*** Block opens ***

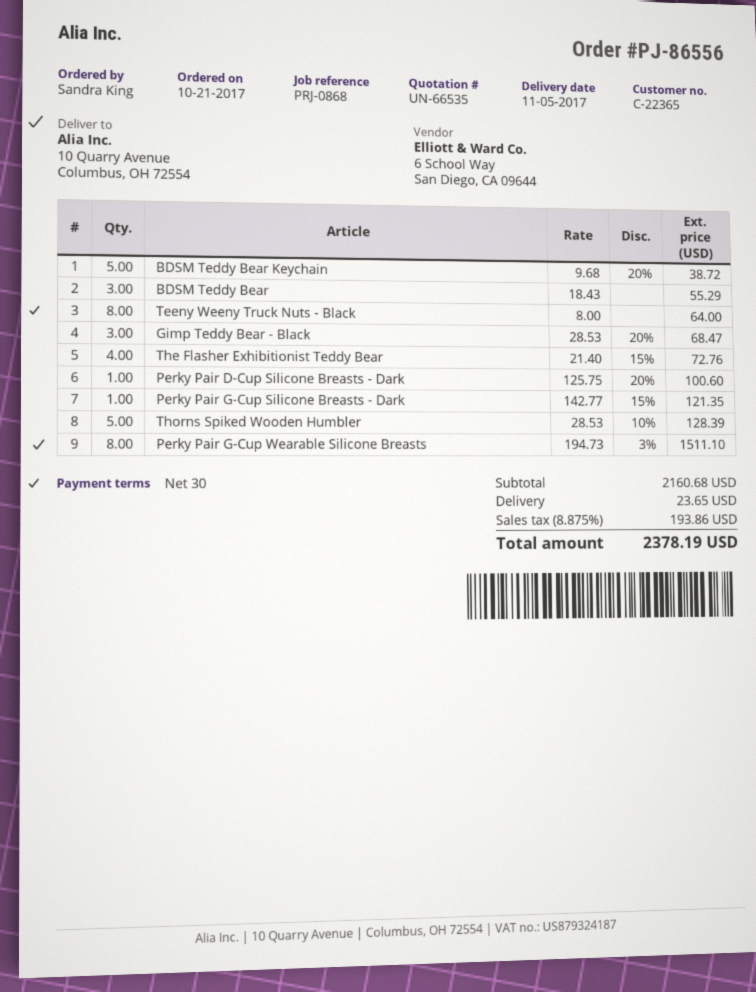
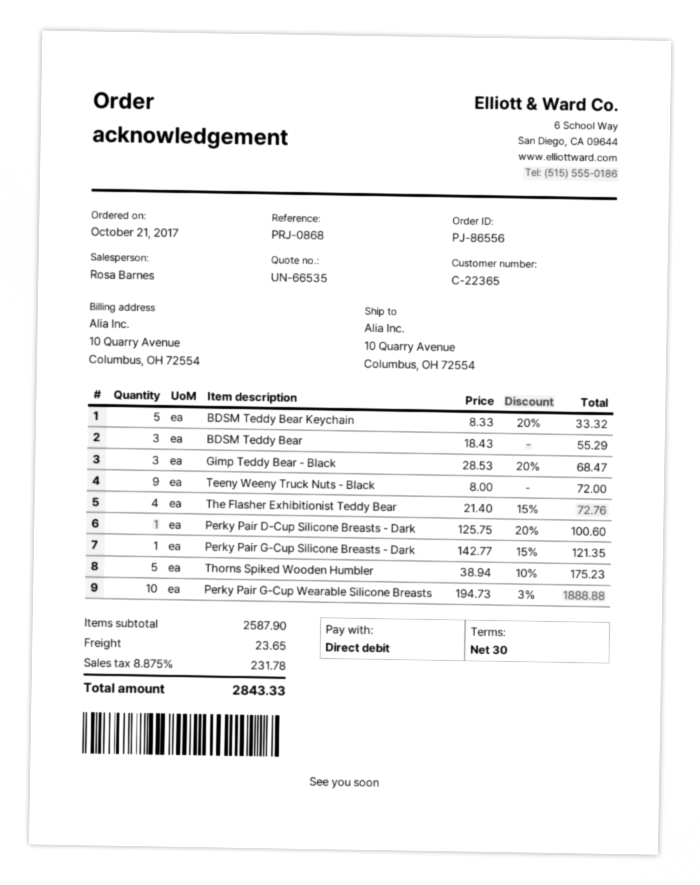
BDSM Teddy Bear Keychain: 5 x 9.68 - 20% = 38.72 -> 5 x 8.33 - 20% = 33.32
Teeny Weeny Truck Nuts - Black: 8 x 8.00 = 64.00 -> 9 x 8.00 = 72.00
Thorns Spiked Wooden Humbler: 5 x 28.53 - 10% = 128.39 -> 5 x 38.94 - 10% = 175.23
Perky Pair G-Cup Wearable Silicone Breasts: 8 x 194.73 - 3% = 1511.10 -> 10 x 194.73 - 3% = 1888.88
subtotal: 2160.68 -> 2587.90
tax: 8.875% = 193.86 -> 8.875% = 231.78
total: 2378.19 -> 2843.33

*** Block closes ***

**Instructions to follow**
Only the pictures stay out; the rest of the entries above must be written out exactly.

**Expected output**
BDSM Teddy Bear Keychain: 5 x 9.68 - 20% = 38.72 -> 5 x 8.33 - 20% = 33.32
Teeny Weeny Truck Nuts - Black: 8 x 8.00 = 64.00 -> 9 x 8.00 = 72.00
Thorns Spiked Wooden Humbler: 5 x 28.53 - 10% = 128.39 -> 5 x 38.94 - 10% = 175.23
Perky Pair G-Cup Wearable Silicone Breasts: 8 x 194.73 - 3% = 1511.10 -> 10 x 194.73 - 3% = 1888.88
subtotal: 2160.68 -> 2587.90
tax: 8.875% = 193.86 -> 8.875% = 231.78
total: 2378.19 -> 2843.33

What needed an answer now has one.